▶ _Data in this exercise_:
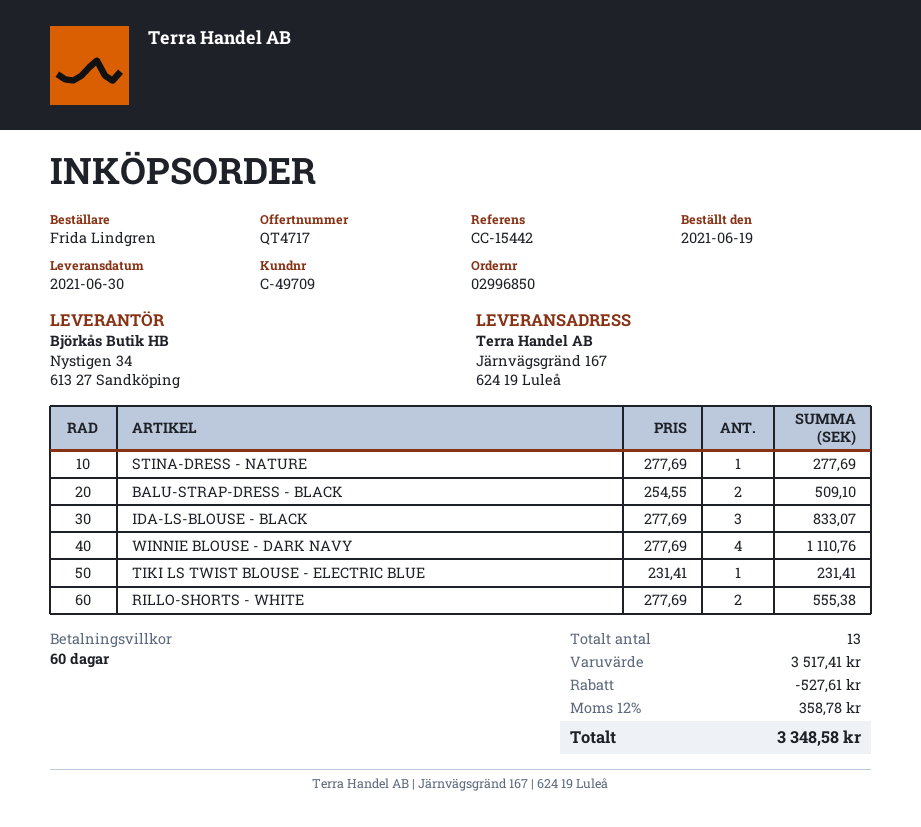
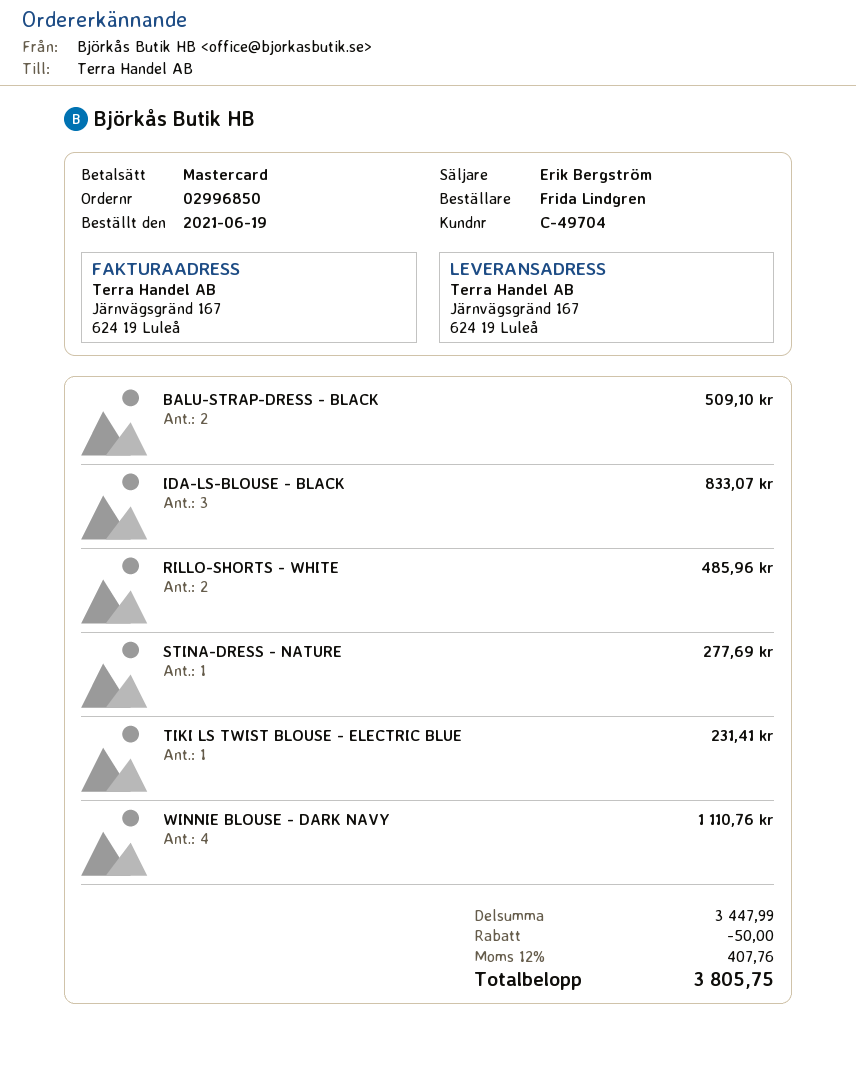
customer number: C-49709 -> C-49704
RILLO-SHORTS - WHITE: 2 for 555.38 -> 2 for 485.96
subtotal: 3517.41 -> 3447.99
discount: 527.61 -> 50.00
tax: 12% = 358.78 -> 12% = 407.76
total: 3348.58 -> 3805.75

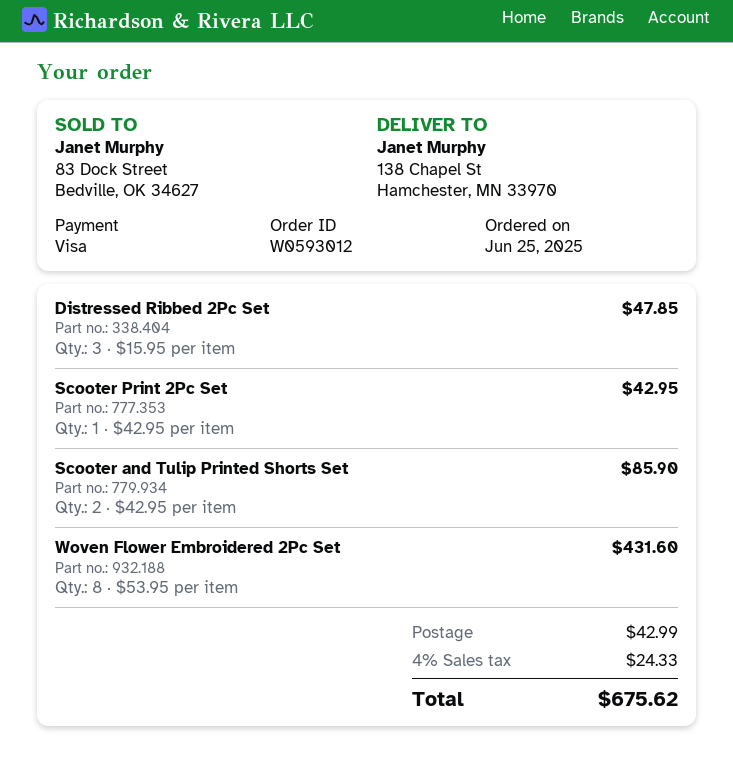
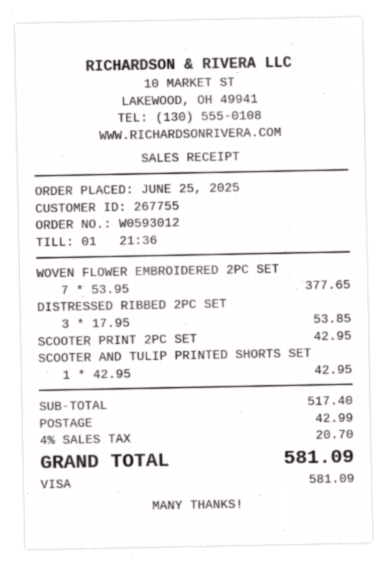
Distressed Ribbed 2Pc Set: 3 x 15.95 = 47.85 -> 3 x 17.95 = 53.85
Scooter and Tulip Printed Shorts Set: 2 x 42.95 = 85.90 -> 1 x 42.95 = 42.95
Woven Flower Embroidered 2Pc Set: 8 x 53.95 = 431.60 -> 7 x 53.95 = 377.65
tax: 4% = 24.33 -> 4% = 20.70
total: 675.62 -> 581.09

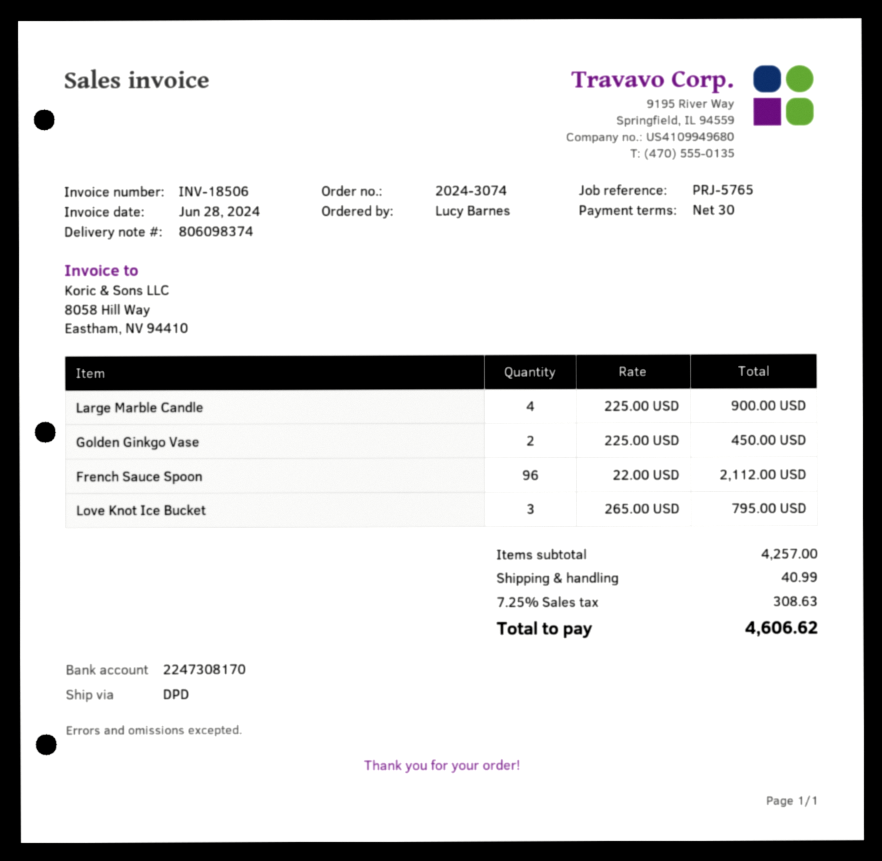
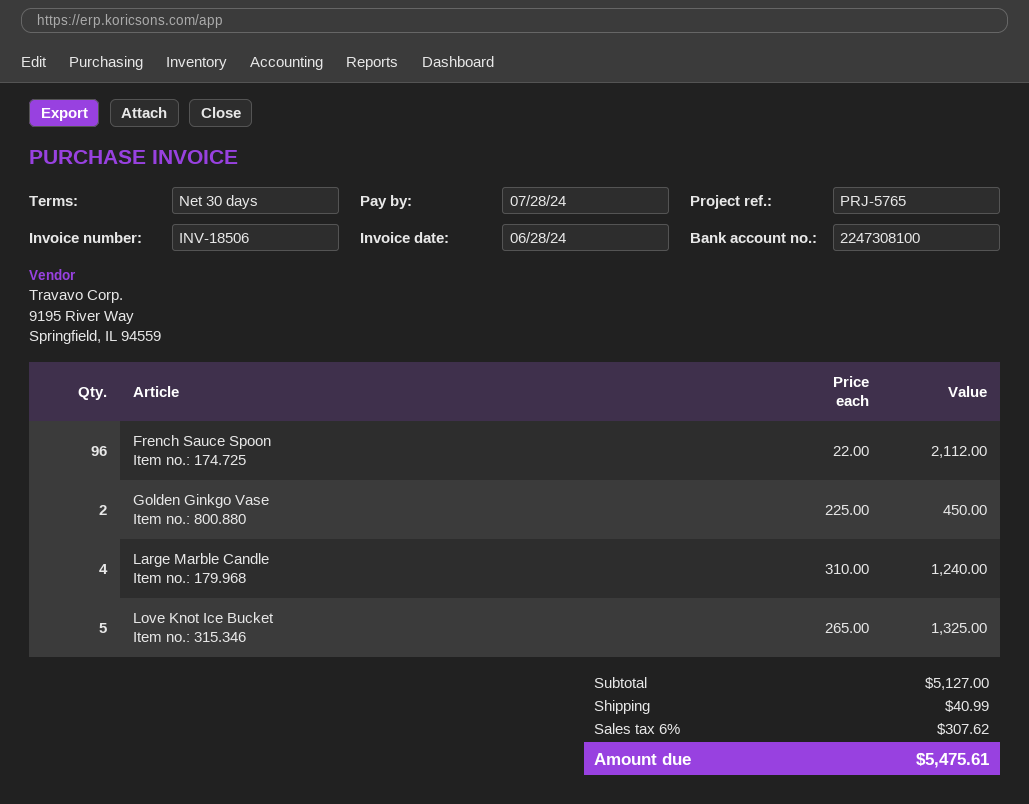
bank account: 2247308170 -> 2247308100
Large Marble Candle: 4 x 225.00 = 900.00 -> 4 x 310.00 = 1240.00
Love Knot Ice Bucket: 3 x 265.00 = 795.00 -> 5 x 265.00 = 1325.00
subtotal: 4257.00 -> 5127.00
tax: 7.25% = 308.63 -> 6% = 307.62
total: 4606.62 -> 5475.61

▶ _Task goal_:
Beginning at the line that contains "tax: 4% = 24.33 -> 4% = 20.70", give the remaining lines of the records again exactly, through the last one. Leave out pictures.

▶ _Response box_:
tax: 4% = 24.33 -> 4% = 20.70
total: 675.62 -> 581.09

bank account: 2247308170 -> 2247308100
Large Marble Candle: 4 x 225.00 = 900.00 -> 4 x 310.00 = 1240.00
Love Knot Ice Bucket: 3 x 265.00 = 795.00 -> 5 x 265.00 = 1325.00
subtotal: 4257.00 -> 5127.00
tax: 7.25% = 308.63 -> 6% = 307.62
total: 4606.62 -> 5475.61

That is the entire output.